Problem statement:
Pick out all lines with the word "color" from the records that follow.

(Dataset excerpts)
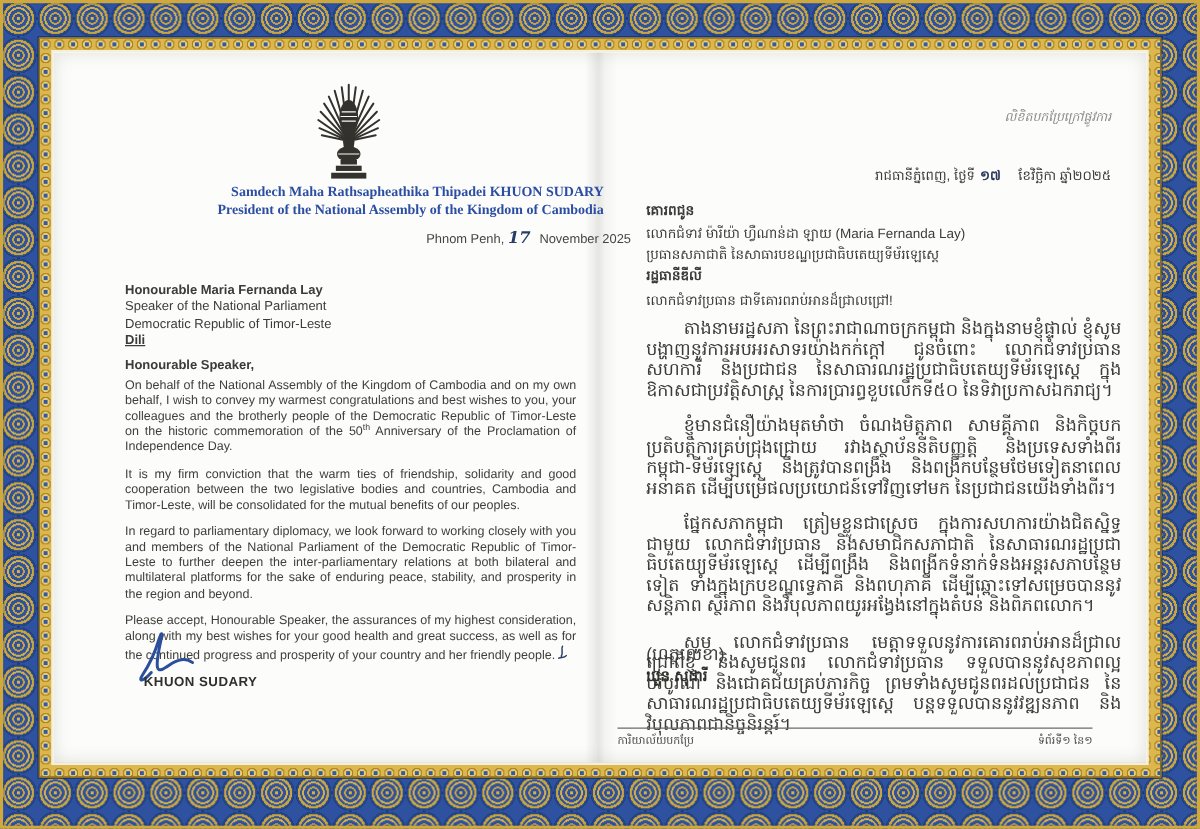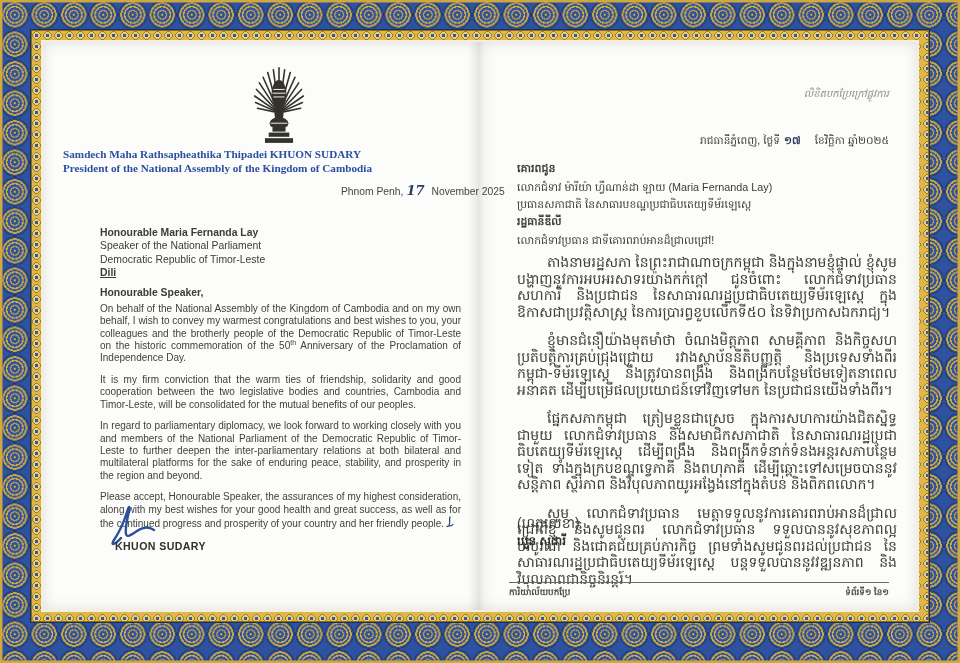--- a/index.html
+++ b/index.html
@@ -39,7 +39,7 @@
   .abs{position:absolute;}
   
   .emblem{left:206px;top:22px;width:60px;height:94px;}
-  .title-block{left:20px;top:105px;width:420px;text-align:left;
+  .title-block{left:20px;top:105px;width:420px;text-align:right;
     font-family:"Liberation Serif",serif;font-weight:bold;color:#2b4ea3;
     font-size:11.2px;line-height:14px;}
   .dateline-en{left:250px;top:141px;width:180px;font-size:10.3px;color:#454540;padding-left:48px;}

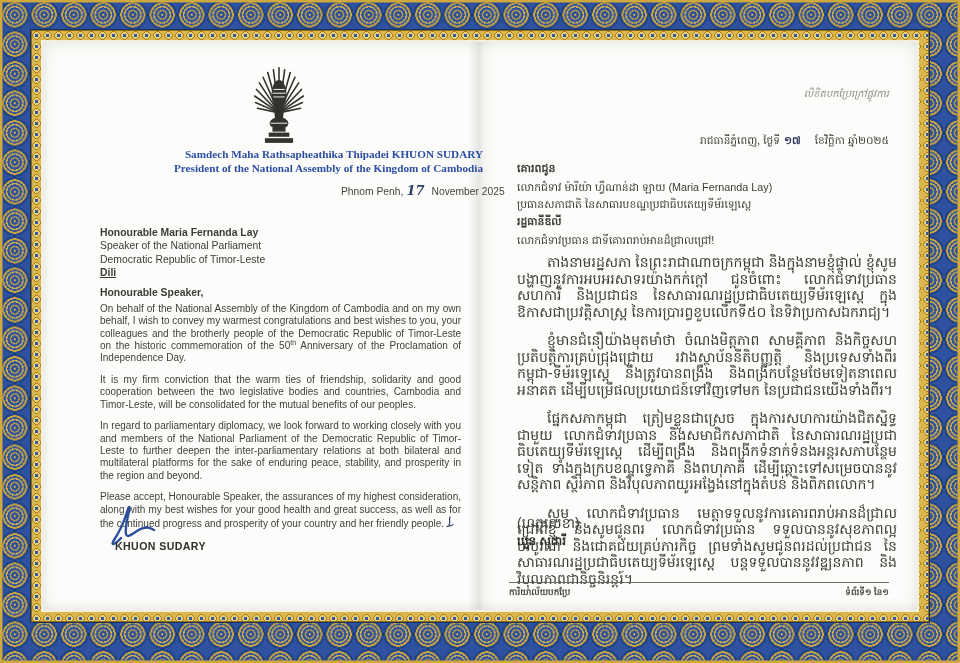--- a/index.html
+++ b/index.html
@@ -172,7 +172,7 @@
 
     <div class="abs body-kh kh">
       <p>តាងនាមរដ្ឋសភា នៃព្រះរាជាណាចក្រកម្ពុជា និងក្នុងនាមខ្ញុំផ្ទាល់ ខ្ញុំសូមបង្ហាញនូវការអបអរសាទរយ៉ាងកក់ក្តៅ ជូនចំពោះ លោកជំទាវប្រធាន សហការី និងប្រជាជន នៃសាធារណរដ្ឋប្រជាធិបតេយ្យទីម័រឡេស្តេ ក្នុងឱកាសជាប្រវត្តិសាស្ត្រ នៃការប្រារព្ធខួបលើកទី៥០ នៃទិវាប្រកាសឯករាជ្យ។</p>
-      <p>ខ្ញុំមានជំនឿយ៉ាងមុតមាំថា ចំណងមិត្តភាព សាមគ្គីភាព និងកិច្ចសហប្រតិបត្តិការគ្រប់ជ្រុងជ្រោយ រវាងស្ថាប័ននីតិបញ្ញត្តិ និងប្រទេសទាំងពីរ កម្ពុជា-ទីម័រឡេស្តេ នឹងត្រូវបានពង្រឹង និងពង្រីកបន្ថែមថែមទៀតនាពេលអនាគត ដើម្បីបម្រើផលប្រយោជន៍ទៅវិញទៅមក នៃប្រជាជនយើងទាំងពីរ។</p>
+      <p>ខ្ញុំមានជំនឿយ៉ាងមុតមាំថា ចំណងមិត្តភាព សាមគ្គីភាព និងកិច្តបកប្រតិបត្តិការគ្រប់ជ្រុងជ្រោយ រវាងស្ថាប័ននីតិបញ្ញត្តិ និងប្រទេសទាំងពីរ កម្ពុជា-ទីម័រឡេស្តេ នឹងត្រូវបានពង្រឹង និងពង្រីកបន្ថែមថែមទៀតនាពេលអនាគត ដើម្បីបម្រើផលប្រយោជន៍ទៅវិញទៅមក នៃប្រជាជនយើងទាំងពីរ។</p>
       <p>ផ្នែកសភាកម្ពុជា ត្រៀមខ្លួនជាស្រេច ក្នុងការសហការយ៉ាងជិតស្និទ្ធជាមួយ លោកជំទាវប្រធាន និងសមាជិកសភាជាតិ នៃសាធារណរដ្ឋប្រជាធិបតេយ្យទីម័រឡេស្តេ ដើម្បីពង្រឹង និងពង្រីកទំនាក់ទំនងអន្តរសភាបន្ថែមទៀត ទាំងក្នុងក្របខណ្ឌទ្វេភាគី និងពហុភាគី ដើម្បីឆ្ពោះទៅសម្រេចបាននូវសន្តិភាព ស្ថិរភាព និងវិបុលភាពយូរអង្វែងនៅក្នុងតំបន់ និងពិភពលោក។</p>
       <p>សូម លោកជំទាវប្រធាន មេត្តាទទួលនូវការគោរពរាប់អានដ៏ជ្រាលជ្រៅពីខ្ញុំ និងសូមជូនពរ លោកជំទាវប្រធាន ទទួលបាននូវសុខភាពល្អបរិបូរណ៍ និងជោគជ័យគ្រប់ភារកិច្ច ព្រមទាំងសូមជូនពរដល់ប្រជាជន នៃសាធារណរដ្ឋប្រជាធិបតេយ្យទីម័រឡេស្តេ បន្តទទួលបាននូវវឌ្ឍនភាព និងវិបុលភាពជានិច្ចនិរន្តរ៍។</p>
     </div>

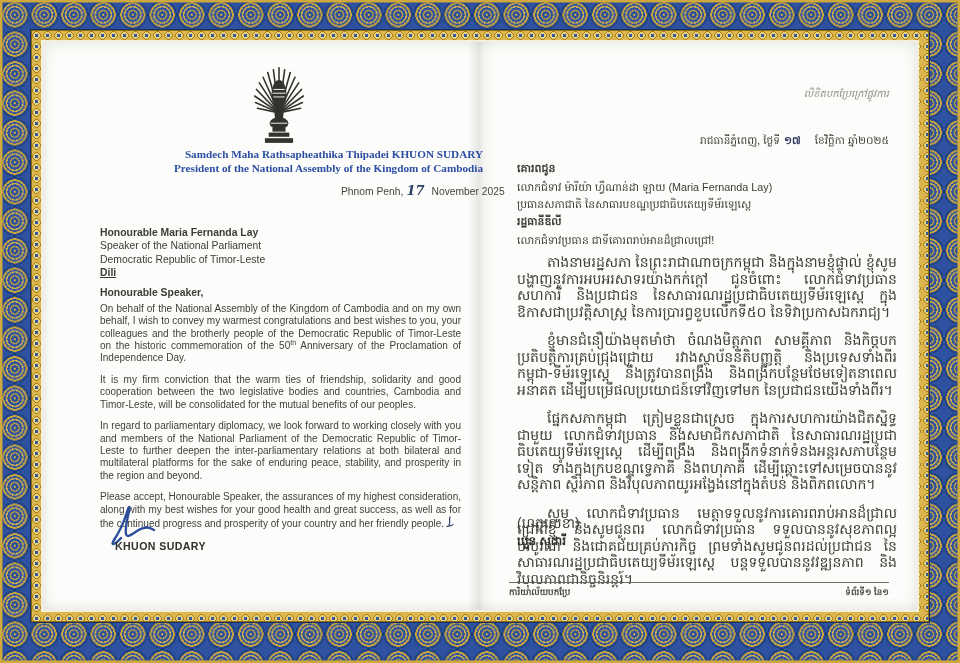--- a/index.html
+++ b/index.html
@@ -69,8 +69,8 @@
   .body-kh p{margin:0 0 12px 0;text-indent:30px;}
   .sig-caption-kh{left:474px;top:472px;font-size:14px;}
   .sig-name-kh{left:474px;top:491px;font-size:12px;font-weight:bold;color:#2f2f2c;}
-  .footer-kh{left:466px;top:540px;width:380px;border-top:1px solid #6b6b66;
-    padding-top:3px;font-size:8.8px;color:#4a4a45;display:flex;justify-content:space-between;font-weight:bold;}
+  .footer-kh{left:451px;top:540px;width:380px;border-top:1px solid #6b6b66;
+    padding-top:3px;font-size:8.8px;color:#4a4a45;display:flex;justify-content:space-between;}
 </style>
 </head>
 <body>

--

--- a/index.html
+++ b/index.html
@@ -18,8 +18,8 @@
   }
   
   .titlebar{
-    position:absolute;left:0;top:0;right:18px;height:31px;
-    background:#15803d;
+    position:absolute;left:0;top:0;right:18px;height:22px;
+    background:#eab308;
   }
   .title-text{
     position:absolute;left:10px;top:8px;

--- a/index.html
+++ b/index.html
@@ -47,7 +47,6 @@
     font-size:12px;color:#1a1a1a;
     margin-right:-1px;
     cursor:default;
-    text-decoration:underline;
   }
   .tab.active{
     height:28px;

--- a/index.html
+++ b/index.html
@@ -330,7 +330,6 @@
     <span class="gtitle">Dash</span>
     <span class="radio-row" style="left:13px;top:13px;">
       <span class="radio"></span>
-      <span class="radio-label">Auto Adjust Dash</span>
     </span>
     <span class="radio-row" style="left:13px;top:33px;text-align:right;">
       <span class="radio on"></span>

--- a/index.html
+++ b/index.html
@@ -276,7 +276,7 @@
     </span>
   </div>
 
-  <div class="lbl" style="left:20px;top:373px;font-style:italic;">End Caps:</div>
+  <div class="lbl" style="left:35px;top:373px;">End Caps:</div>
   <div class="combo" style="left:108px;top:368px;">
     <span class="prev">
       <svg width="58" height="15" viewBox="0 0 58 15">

Problem solution:
     font-family:"Liberation Serif",serif;font-weight:bold;color:#2b4ea3;
   .dateline-en{left:250px;top:141px;width:180px;font-size:10.3px;color:#454540;padding-left:48px;}
   .sig-name-kh{left:474px;top:491px;font-size:12px;font-weight:bold;color:#2f2f2c;}
-    padding-top:3px;font-size:8.8px;color:#4a4a45;display:flex;justify-content:space-between;font-weight:bold;}
+    padding-top:3px;font-size:8.8px;color:#4a4a45;display:flex;justify-content:space-between;}
     font-size:12px;color:#1a1a1a;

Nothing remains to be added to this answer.